Hydroxychloroquine : deux questions cruciales restent sans réponse

par Jean-Paul Tisserand
mercredi 3 juin 2020

Cette tribune libre, publiée à titre strictement personnel, ne saurait engager en rien le Centre national des indépendants et paysans.

L’hydroxychloroquine (ou chloroquine) fait ces jours-ci l’objet de contestations et de contre-contestations d’une importance extrême, avec le célèbre article du Lancet et les critiques dont il fait l’objet, de la part de partisans comme d’adversaires du protocole Raoult. Au-delà, cette nouvelle controverse, qui donne aux autorités de nombreux pays du monde (dont la France) un bon prétexte pour interdire tout traitement à la chloroquine, m’amène à évoquer deux questions de bon sens.

 

Le taux de mortalité du coronavirus serait faible, de l’ordre de 1 à 2 % des personnes infectées. Le Pr Raoult, dans une étude contestée, a trouvé un taux de mortalité de 0,5 % chez les patients âgés. D’autre part, on a mis en avant le fait que les effets secondaires du protocole Raoult, éventuellement mortels dans certains cas, enlèveraient tout bénéfice thérapeutique à ce traitement, l’idée, simple au fond, étant que tout ce qui serait éventuellement gagné grâce à lui serait plus ou moins perdu à cause de ses effets secondaires. La difficulté du bilan est accrue par ce fait que le coronavirus est une maladie à faible taux de mortalité – ce fait étant lui-même contrebalancé par son caractère hautement contagieux, qui eût fait monter le nombre des morts à plusieurs centaines de milliers dans un pays tel que la France, dans l’hypothèse où aucune mesure sanitaire n’eût été prise.

 

Cela étant, le taux de mortalité du virus est extrêmement variable en fonction de l’âge. Il est donc clair, d’un simple point de vue logique, qu’il serait absurde d’administrer le protocole Raoult à des patients jeunes s’ils sont infectés sans présenter de symptômes graves, car il leur ferait probablement courir plus de risques que le coronavirus lui-même. Le cas des patients âgés (et bien sûr ne présentant aucune contre-indication à l’utilisation de la chloroquine) suscite bien d’autres interrogations.
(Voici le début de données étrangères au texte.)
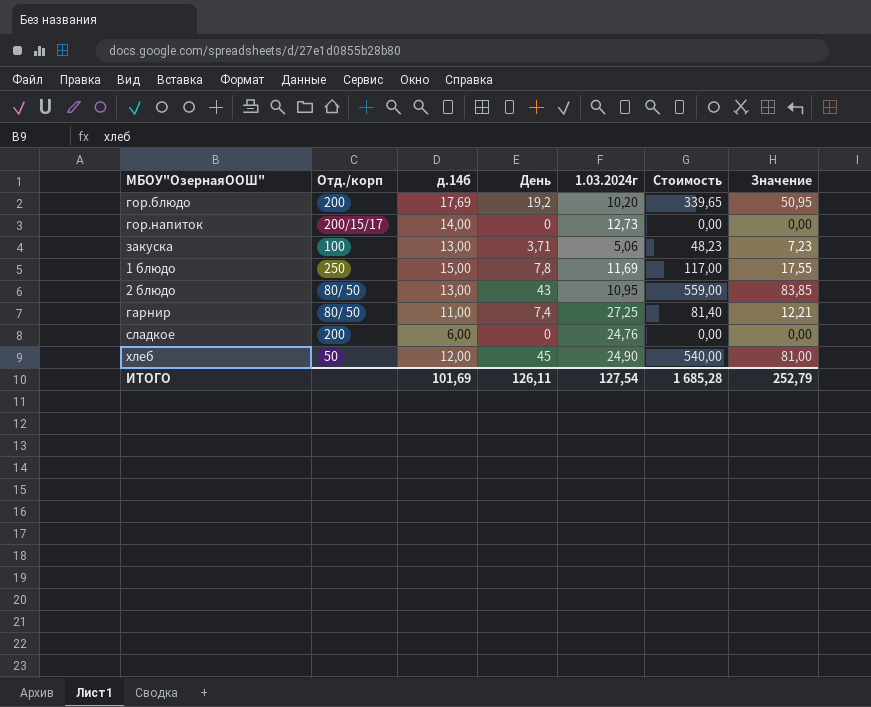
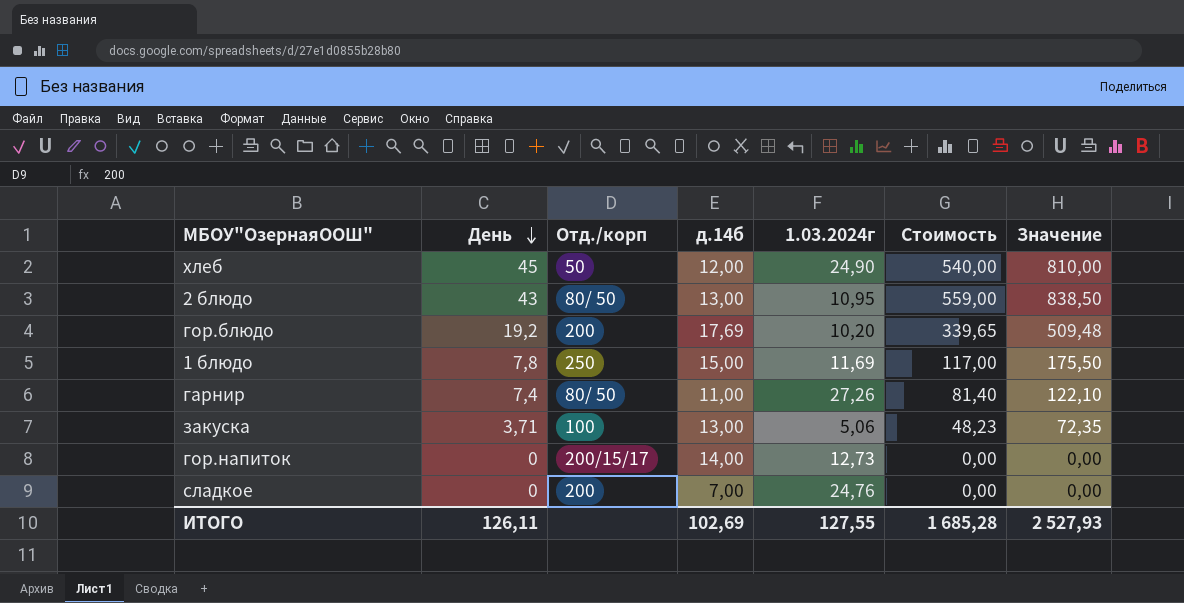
row order: none -> День descending
column День | position: 4 -> 2
column Значение | formula: [Стоимость] * 0,15 -> [Стоимость] * 1,5
гарнир | 1.03.2024г: 27,25 -> 27,26
сладкое | д.14б: 6,00 -> 7,00
ИТОГО | д.14б: 101,69 -> 102,69
ИТОГО | 1.03.2024г: 127,54 -> 127,55
ИТОГО | Значение: 252,79 -> 2 527,93

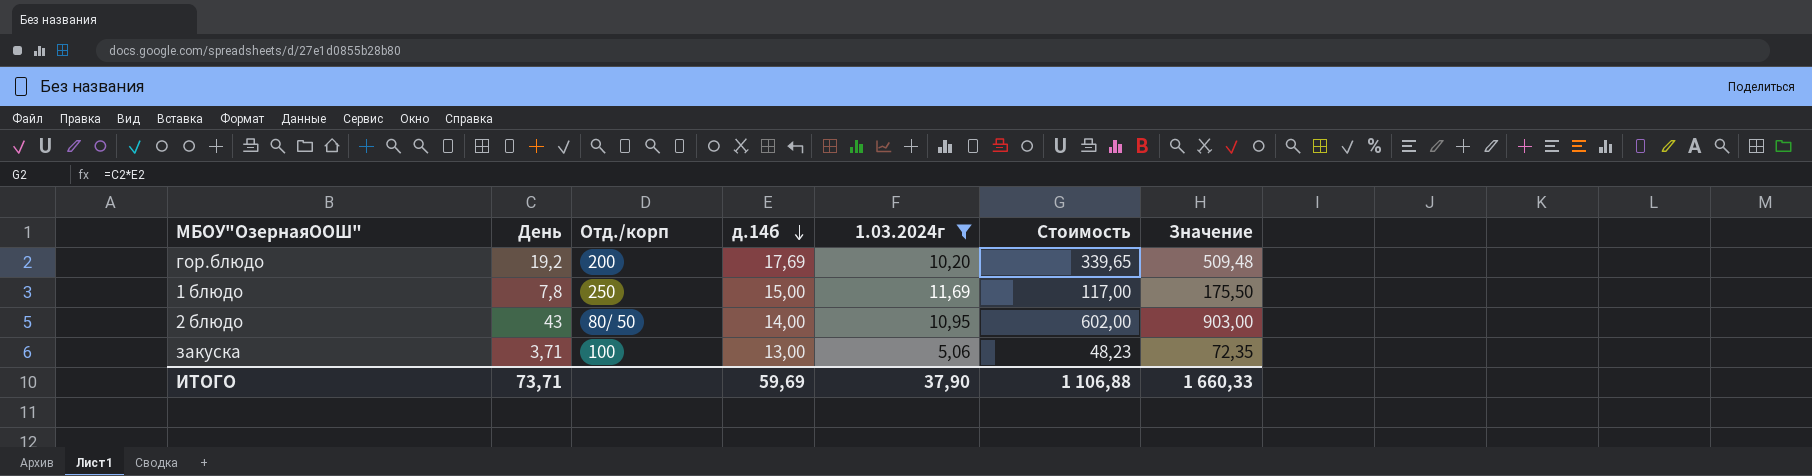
filter: none -> 1.03.2024г <= 11,69
row order: День descending -> д.14б descending
2 блюдо | д.14б: 13,00 -> 14,00
2 блюдо | Стоимость: 559,00 -> 602,00
2 блюдо | Значение: 838,50 -> 903,00
ИТОГО | День: 126,11 -> 73,71
ИТОГО | д.14б: 102,69 -> 59,69
ИТОГО | 1.03.2024г: 127,55 -> 37,90
ИТОГО | Стоимость: 1 685,28 -> 1 106,88
ИТОГО | Значение: 2 527,93 -> 1 660,33

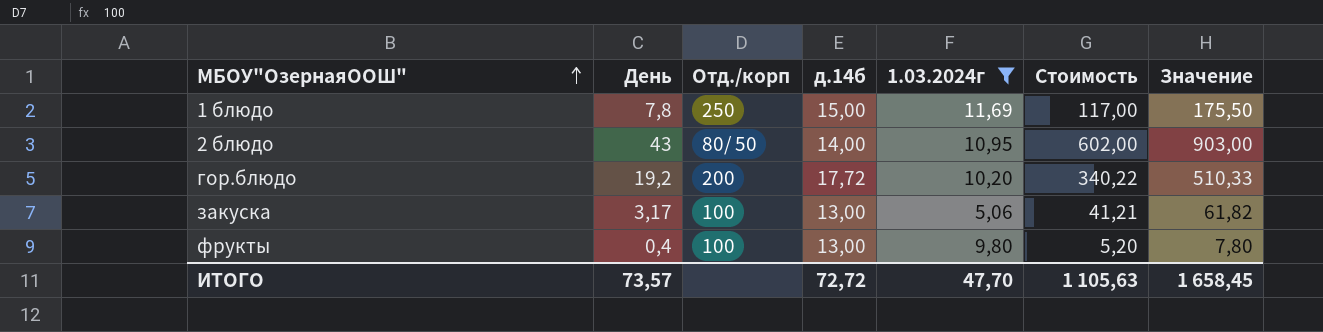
row order: д.14б descending -> МБОУ"ОзернаяООШ" ascending
гор.блюдо | д.14б: 17,69 -> 17,72
гор.блюдо | Стоимость: 339,65 -> 340,22
гор.блюдо | Значение: 509,48 -> 510,33
закуска | День: 3,71 -> 3,17
закуска | Стоимость: 48,23 -> 41,21
закуска | Значение: 72,35 -> 61,82
row фрукты: none -> 0,4 | 100 | 13,00 | 9,80 | 5,20 | 7,80
ИТОГО | День: 73,71 -> 73,57
ИТОГО | д.14б: 59,69 -> 72,72
ИТОГО | 1.03.2024г: 37,90 -> 47,70
ИТОГО | Стоимость: 1 106,88 -> 1 105,63
ИТОГО | Значение: 1 660,33 -> 1 658,45

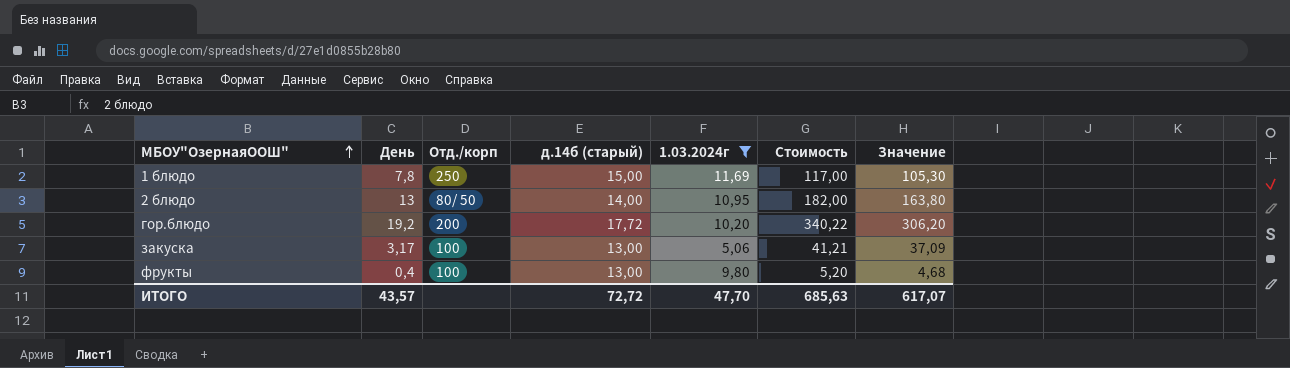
column name: д.14б -> д.14б (старый)
column Значение | formula: [Стоимость] * 1,5 -> [Стоимость] * 0,9
2 блюдо | День: 43 -> 13
2 блюдо | Стоимость: 602,00 -> 182,00
ИТОГО | День: 73,57 -> 43,57
ИТОГО | Стоимость: 1 105,63 -> 685,63
ИТОГО | Значение: 1 658,45 -> 617,07

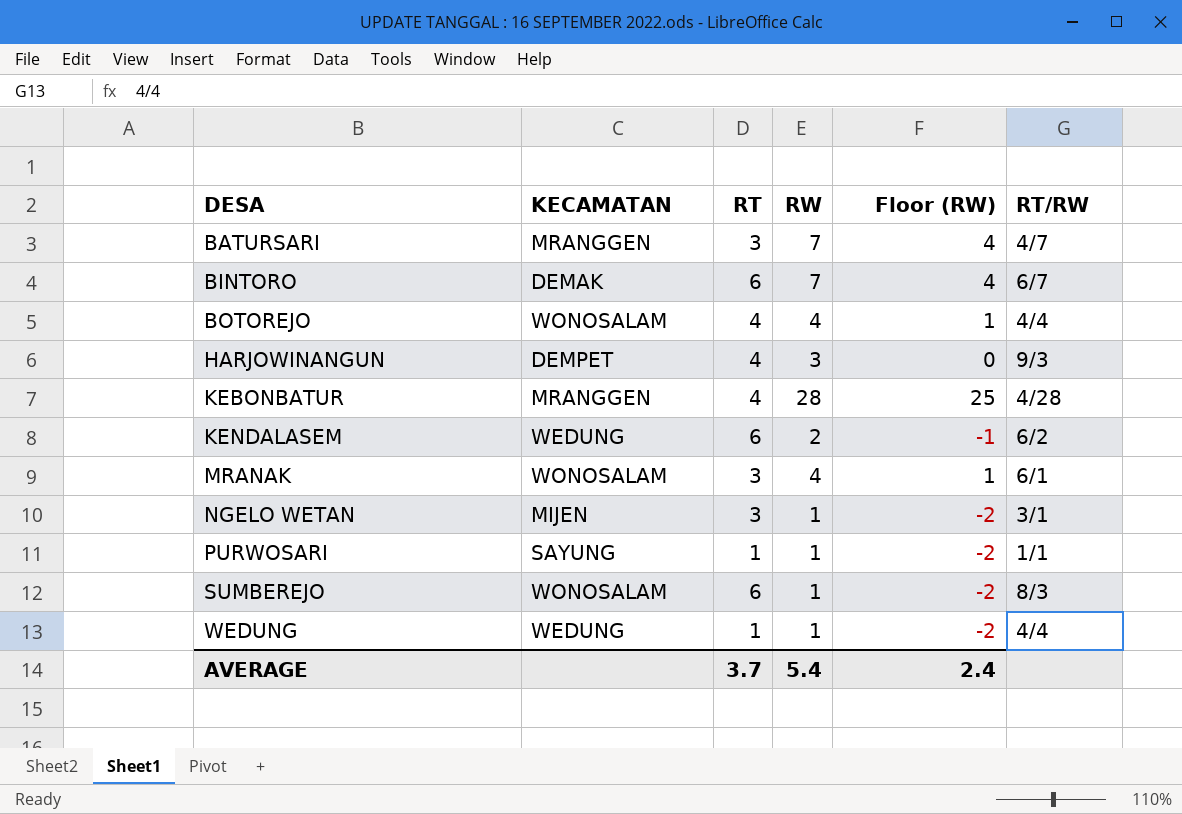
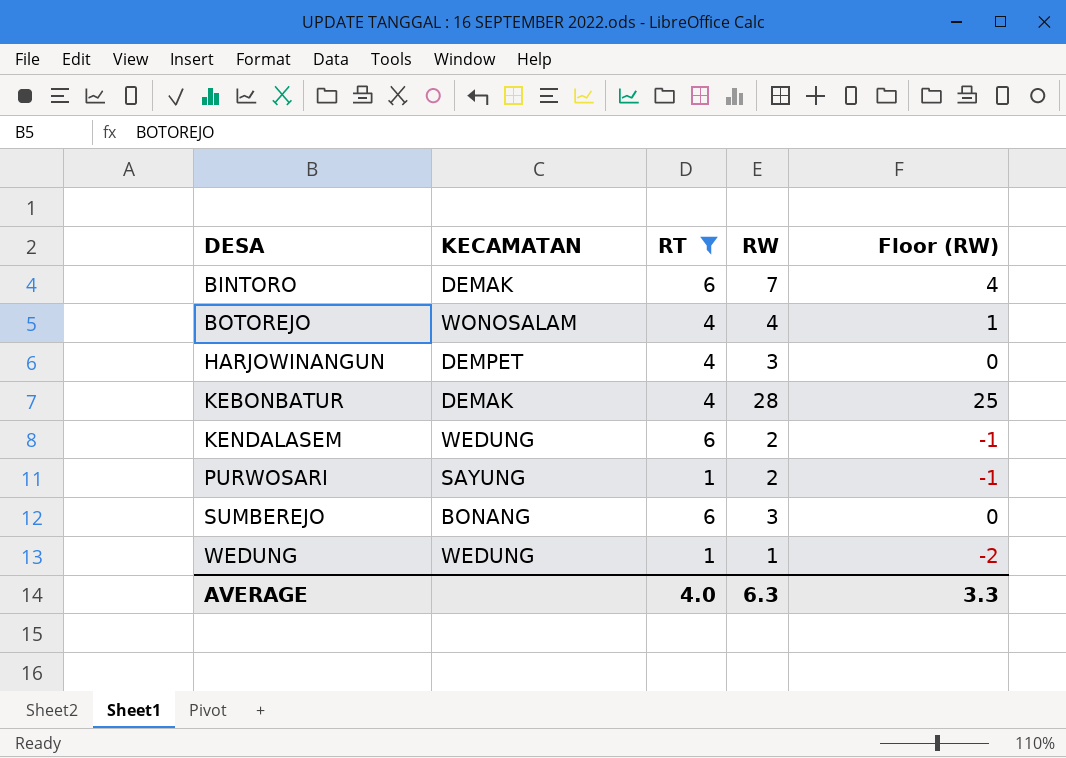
filter: none -> RT != 3
column RT/RW | position: 6 -> none
KEBONBATUR | KECAMATAN: MRANGGEN -> DEMAK
PURWOSARI | RW: 1 -> 2
PURWOSARI | Floor (RW): -2 -> -1
SUMBEREJO | KECAMATAN: WONOSALAM -> BONANG
SUMBEREJO | RW: 1 -> 3
SUMBEREJO | Floor (RW): -2 -> 0
AVERAGE | RT: 3.7 -> 4.0
AVERAGE | RW: 5.4 -> 6.3
AVERAGE | Floor (RW): 2.4 -> 3.3

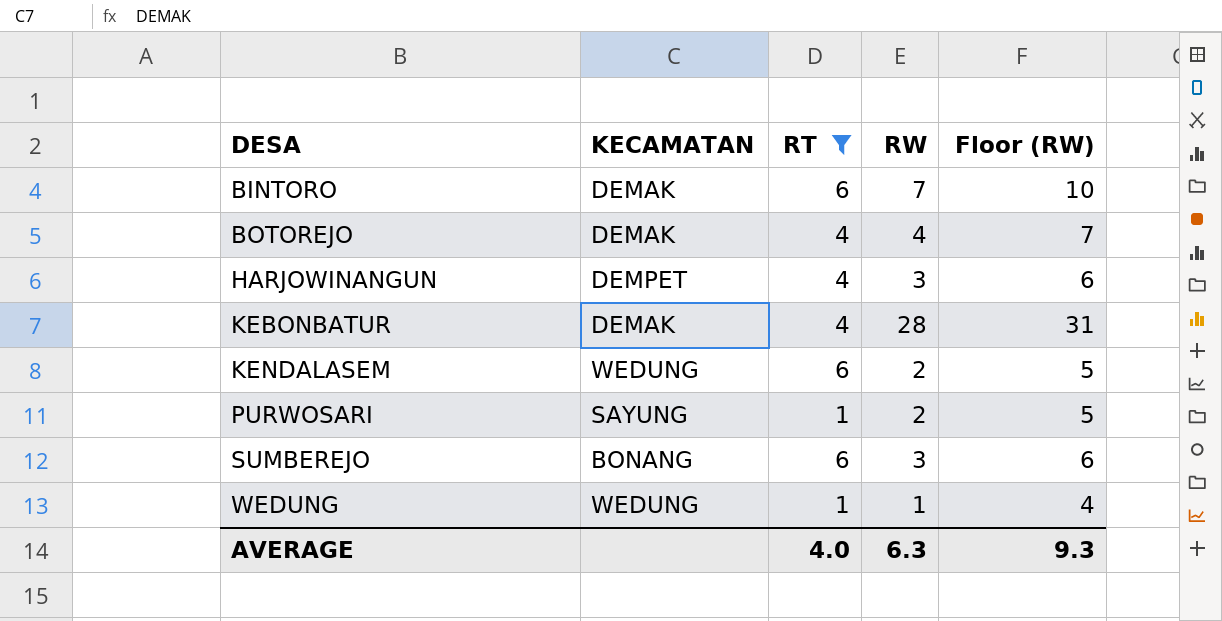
column Floor (RW) | formula: [RW] - 3 -> [RW] + 3
BOTOREJO | KECAMATAN: WONOSALAM -> DEMAK
AVERAGE | Floor (RW): 3.3 -> 9.3

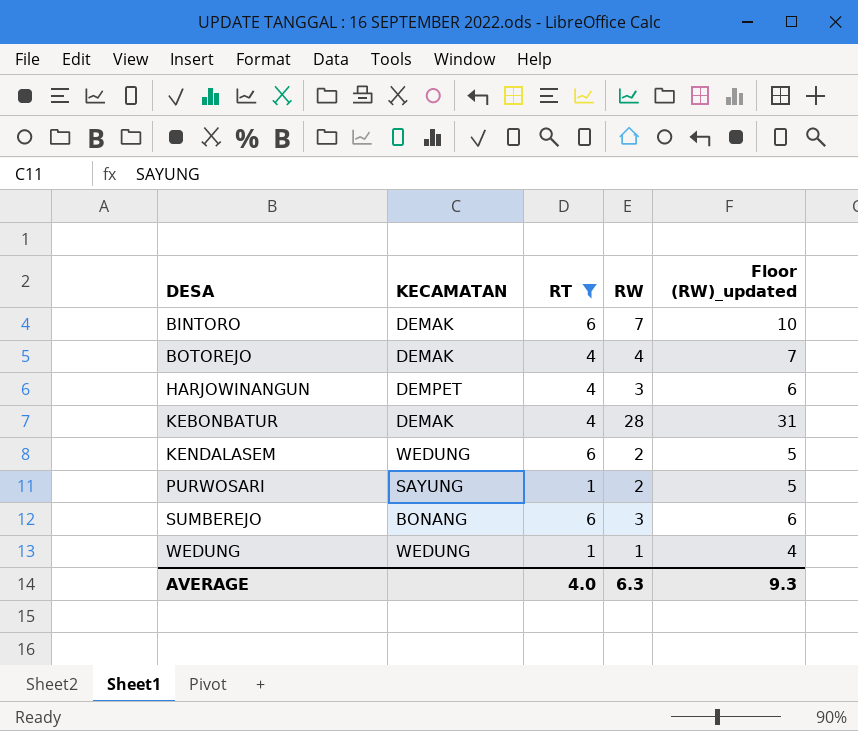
column name: Floor (RW) -> Floor (RW)_updated

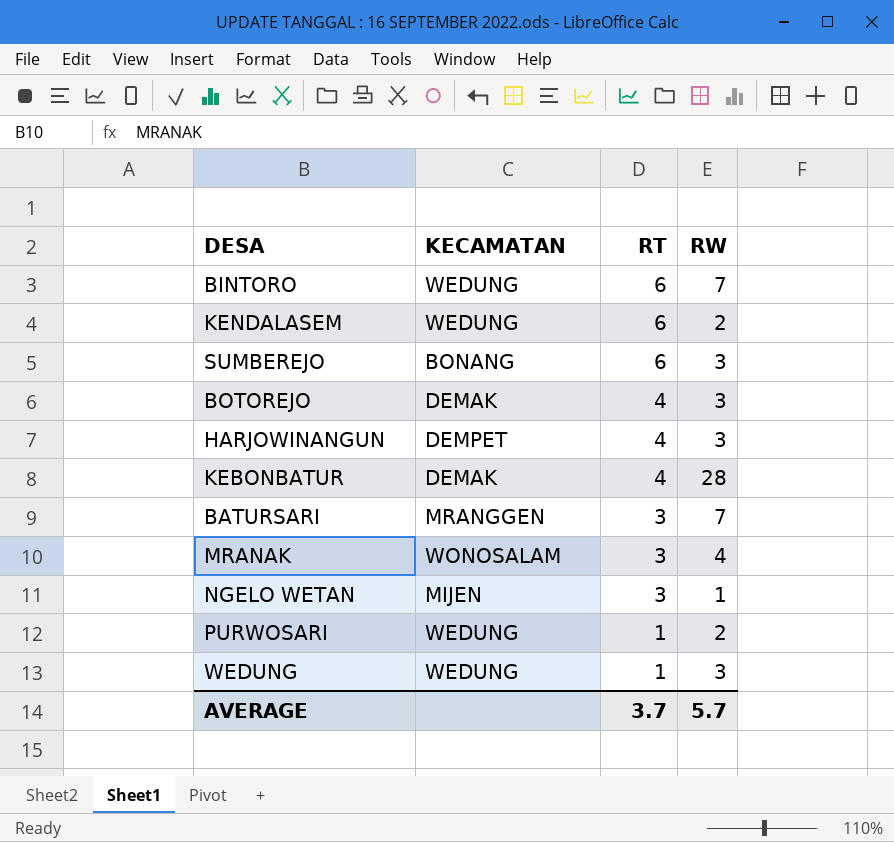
filter: RT != 3 -> none
row order: DESA ascending -> RT descending
column Floor (RW)_updated | formula: [RW] + 3 -> none
BINTORO | KECAMATAN: DEMAK -> WEDUNG
BOTOREJO | RW: 4 -> 3
PURWOSARI | KECAMATAN: SAYUNG -> WEDUNG
WEDUNG | RW: 1 -> 3
AVERAGE | RT: 4.0 -> 3.7
AVERAGE | RW: 6.3 -> 5.7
En particulier, il est probable que, si le taux de mortalité du coronavirus croît avec l’âge, le taux de mortalité éventuellement lié aux effets du protocole Raoult croît lui aussi de la même manière. Mais si cette croissance suit un rythme plus rapide pour le premier taux que pour le second, il est possible de déterminer un âge à partir duquel le protocole Raoult aurait un bénéfice thérapeutique indiscutable.

 

Un autre point est celui de l’usage de la chloroquine en quantités normales, selon le protocole antipaludique classique. Différents médecins soulignent, de façon très crédible, que les effets secondaires de la chloroquine augmentent très rapidement (c’est-à-dire plus que proportionnellement) avec les doses consommées, et que l’association entre la chloroquine et l’azythromycine en augmente elle aussi très fortement les effets secondaires. Cela peut être extrêmement dissuasif pour un patient qui se sait infecté sans avoir pour l’instant développé la maladie, et plus encore pour une personne qui ignore être infectée ou non. Dans ces deux cas, on peut s’interroger sur l’intérêt de prendre de la chloroquine en se limitant aux doses prescrites dans le cadre d’un simple traitement anti-paludique, qui a été administré à de très nombreux patients depuis des décennies. D’aucuns veulent y trouver la raison pour laquelle on a observé peu de cas de coronavirus dans les régions les plus chaudes de la planète, où la consommation de la chloroquine est plus développée ; d’autres y voient plutôt le rôle de la chaleur elle-même, qui serait néfaste au coronavirus. En tout cas, lorsque Donald Trump, dont on se gausse systématiquement sans plus savoir pourquoi, déclare en avoir consommé à titre préventif, il s’agit bien plus probablement d’une consommation suivant les doses classiques d’un traitement antipaludique, que d’une consommation élevée similaire à celle du protocole Raoult.

 

Il est étonnant que presque rien n’ait été dit sur ces deux questions, qui devraient être centrales dans la réflexion sur l’utilisation contre le coronavirus de la chloroquine, associée ou non à l’azythromycine. N’étant pas médecin, et encore moins spécialiste en épidémiologie, je peux méconnaître les recherches qui auraient été faites dans ces directions. Si tel était le cas, les opinions que j’exprime ici pourraient être complétées ou réfutées autant que l’on voudra. Mais un tel manque d’information serait aussi le signe d’une grande carence de la communication au sujet d’une question qui concerne chacun de nous, et que trop de scientifiques auraient voulu réserver à un cénacle de spécialistes, en laissant le public dans l’ignorance la plus absolue.